Monday, November 2, 2009

Surviving Aion: Smelling the Roses and How to Dislodge a Bee from Your Nose



I reached 30 on Kheivalo this week (and my spiffy new blue veiny wings), and decided to take a break to enjoy life outside of Aion, which got me thinking about playstyles and how they can effect your experience with a game.  The normal MMO game takes roughly 5X longer than a regular console game to complete (reach max level and participate in endgame content), and as such gamers have developed a few strategies for attacking a challenge such as this.

The most common these days seems to be the power gamer approach.  Any game has a set investment of time required to complete it, and at the end there is always some awesome boss or really cool final content to reward the player for their invested time, and usually to conclude the story.   For some gamers, that is what they look forward to the most, the end battle with their characters at full strength (with all the bells and whistles that go with that) squaring off for the final showdown between some incredible baddie that would make even the most hardened psycho look like a box full of kittens. 

We all look forward to that moment. Who doesn't? Who honestly doesn't like feeling like a hardcore badass in a room full of girl scouts? I am the destroyer of worlds...and YOU sell cookies.  The problem with this scenario, is far too often we overlook small and enjoyable details in our effort to buckle down and get to the top as soon as possible.  We push ourselves far harder than we normally would to get there as fast as possible, and in the end we reach the top (or burn out) to find that it isn't always what we had built it up to be.

I was one of those players for sure.  I was the kid that spent 4 straight days camping the ancient cyclops for my Journeyman Boots.  I played WoW when it came out for 3 days without sleeping so that I could get there first.  I once powerleveled a character all the way from 1-70 in WoW in a matter of days, and the whole time all I thought of was how awesome it was going to be doing the endgame content on this class instead of my old class. And imagine my surprise when I got there and realized that the raid boss I had been fighting for months before DID in fact play the EXACT same way it had on my other character, I was just hitting different button combinations. And eventually that forced me to put it in perspective....it is just a game, and that content isn't going anywhere, but somewhere along the way I had lost the fun.

I think that may be many people's issue with games these days, and maybe why they are so quick to attack the developers or cancel their subscriptions.  It didn't live up to that vision they had when they were powering through the beginning levels to get to that raid boss, or that endgame pvp, or those phat lewts.  Hell has no wrath like a woman scorned...or a gamer disappointed.  People let their expectations dictate how much they enjoy a game instead of looking for little things that they find fun, regardless of what they expect to be awesome. 

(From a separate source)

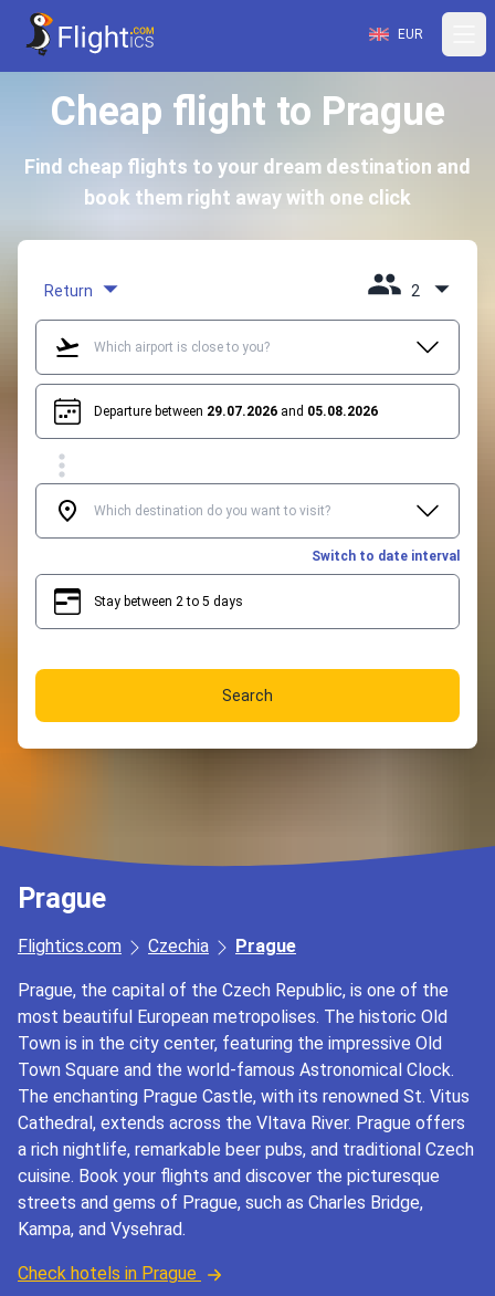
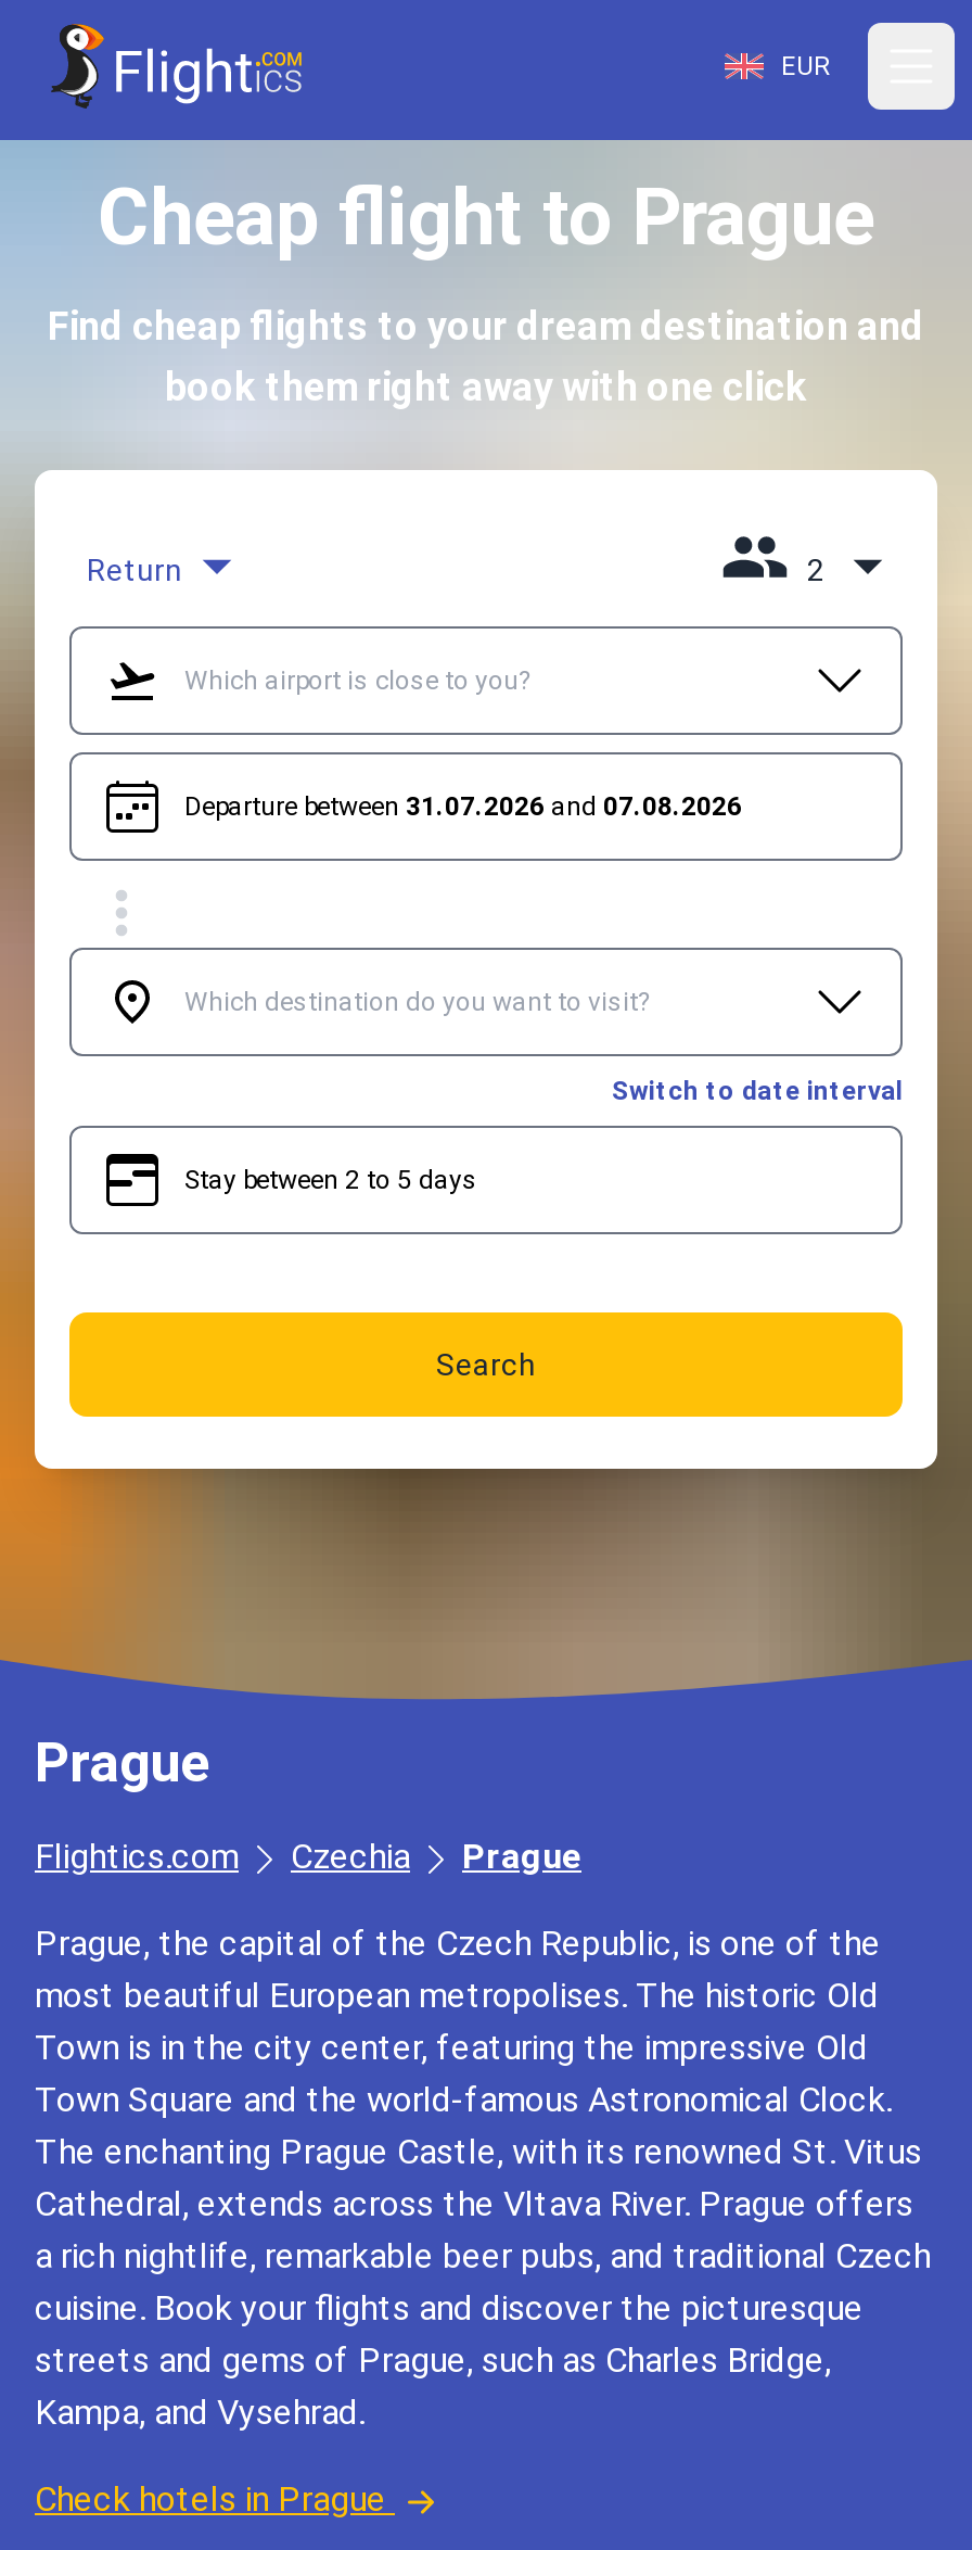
[94,404,378,419] Departure between 29.07.2026 and 05.08.2026 -> [184,791,742,822] Departure between 31.07.2026 and 07.08.2026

That is what I am trying to do with Aion, because I understand myself and my goldfish-like zen focus enough to understand that if I push myself to level faster than I am prepared to, the fun will slip away from me and the game will turn into a job, and I already do enough work during the first 8 hours of a given day (Shut up, you don't know me, I work sometimes).

I read a guide to Aion when I first started that helped me prepare for the grind that it would soon become.  It said that I should put a small thin piece of duct tape along the bottom edge of my computer screen to cover up my experience bar.  Well, me and duct tape don't get along, ever since I decided to wrap my face and head in it to look like a silver mummy ninja and subsequently ripped gigantic chunks of hair out as I painfully removed my shroud to the great enjoyment of my friends and family.  Either way, stupid duct tape made a fool of me, and I will have no part of him (fool me once shame on you, fool me twice shame on me).  The point, however, remains valid.  The experience bar does nothing but track your proximity to a new level, and is not a measure of your enjoyment of the game, and so I do my best not to look at it.  When I play I stop when I no longer feel like playing, I grind till I don't feel like grinding anymore, and I log out when I no longer feel like ganking, grinding, running, splatting, crafting or chasing squirrels.  Also I jump off of stuff a lot to see if i bounce...I don't.

I understand if that is not your playstyle, and if you are a power gamer please understand I have nothing against you or your incredible focus and concentration (lucky bastards), but instead I am urging you to find a playstyle that gives you the most enjoyment out of your game.  The game should be fun for you first and foremost, and the levels and gear should be secondary, and I believe that is the key to surviving Aion.  They built a game that is designed to take a long time to max out, and I have read accounts from so many people that have burned out so close to the end because their focus on the game was not about having fun, but reaching that endgame content as fast as possible, only to give up with their goal in sight. They had ceased having fun in the present, and instead focused on the end where they believed all the fun was to be had.

So stop, smell the roses, and if you happen to get a bee in your nose...use fire DUH!!! Now if you will excuse me I have to go to the hospita.....grocery store... for reasons completely unrelated to bees and fire.